While fellow Republicans were in Tampa, the GOP candidate at the top of this year's state races was back in New York, where Wendy Long faces long odds to unseat Democratic Sen. Kirsten Gillibrand. NY1's Josh Robin filed the following report.
New York Republicans gathered in a hotel lobby in Clearwater Beach, Fla. to praise New York's Republican candidate for U.S. Senate.
Wendy Long's ears must have been ringing 1,000 miles north.
"New York is a blue state," Long said. "My focus is on reaching out not only to Republicans but to Independents and Democrats. In order to win statewide as a Republican, you have to do that. That's my focus right now. I thought my time was better spent just being on the ground here, spending the time traveling around the state, which is what I'm doing. That's why I decided to stay."
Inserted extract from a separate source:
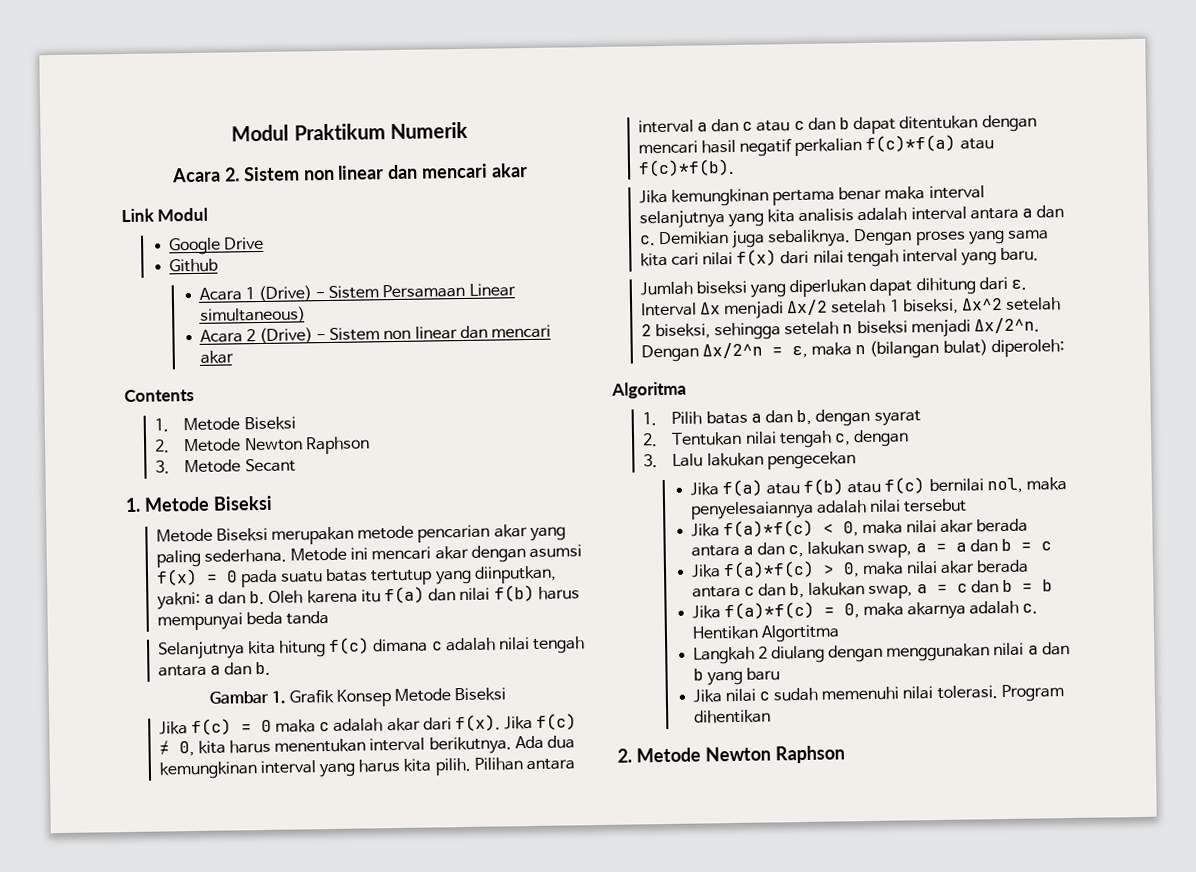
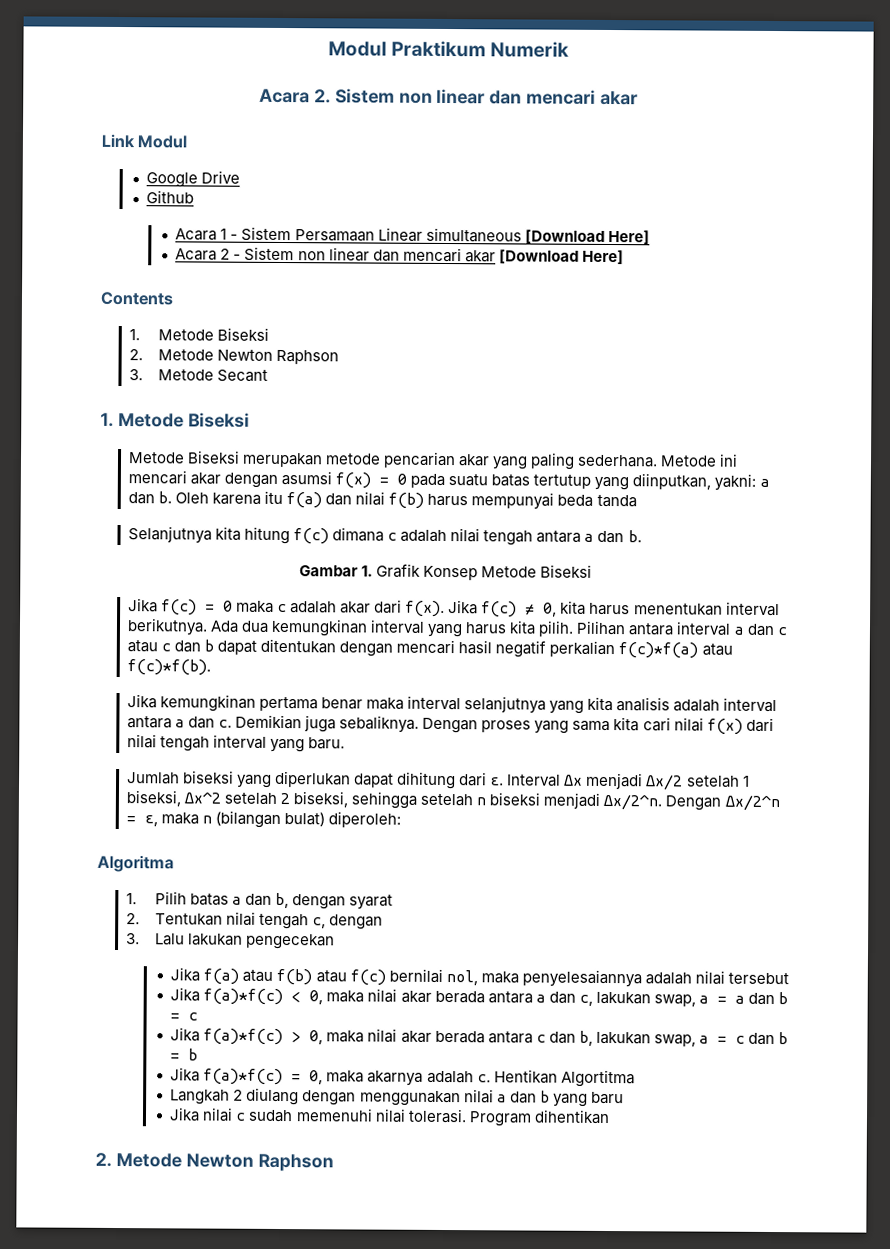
[257,285,312,303] (Drive) -> (228, 234) none
[199,306,306,324] simultaneous) -> [425,227,650,245] simultaneous [Download Here]
[258,327,313,345] (Drive) -> (231, 254) none
(234, 357) none -> [498,249,624,265] [Download Here]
National polls have Republicans trailing Democrats among female voters, which may be why the party showcased many of its female candidates Tuesday.
But Long's bid is saddled with two burdens: not only winning voters but introducing herself first. This is the Manhattan attorney's first race for elected office. Her campaign is in debt and she's well behind in recent polls.
"Sometimes the wind is at your back and sometimes it's in your face in politics," said former gubernatorial candidate John Faso. "And you just have to take the hand that's dealt you and just go out and do it."
Long isn't the only Republican choosing to stay away from Tampa. In fact, a number of those locked in tough Congressional races are opting to campaign back home in New York."
Her strategy: harp on the economy, play down her strict opposition to abortion and try to win big upstate.
Surrogates also are seizing on a recent report rating Gillibrand the nation's most liberal senator after a more centrist stint in the House of Representatives.
They have a new line: Gillibrand is Annie Oakley morphed into Jane Fonda.
"She doesn't have any principles," said New York State Republican Chairman Edward Cox. "We need to have a senator who is principled, who knows what to do, who knows how to grow the economy."
"Senator Gillibrand really hasn't offered anything and she campaigns around the state on fluff and offers no substance," Faso said. "You could knock her substance over with a feather."
Gillibrand is credited for her work on gay rights and help for recovery workers who worked in downtown Manhattan after Sept. 11, 2001.
Perhaps knowing a fight only works in her rival's favor, the Democrat's spokesman declined to comment on the attacks and only said the senator was focused on cutting middle-class taxes and growing manufacturing.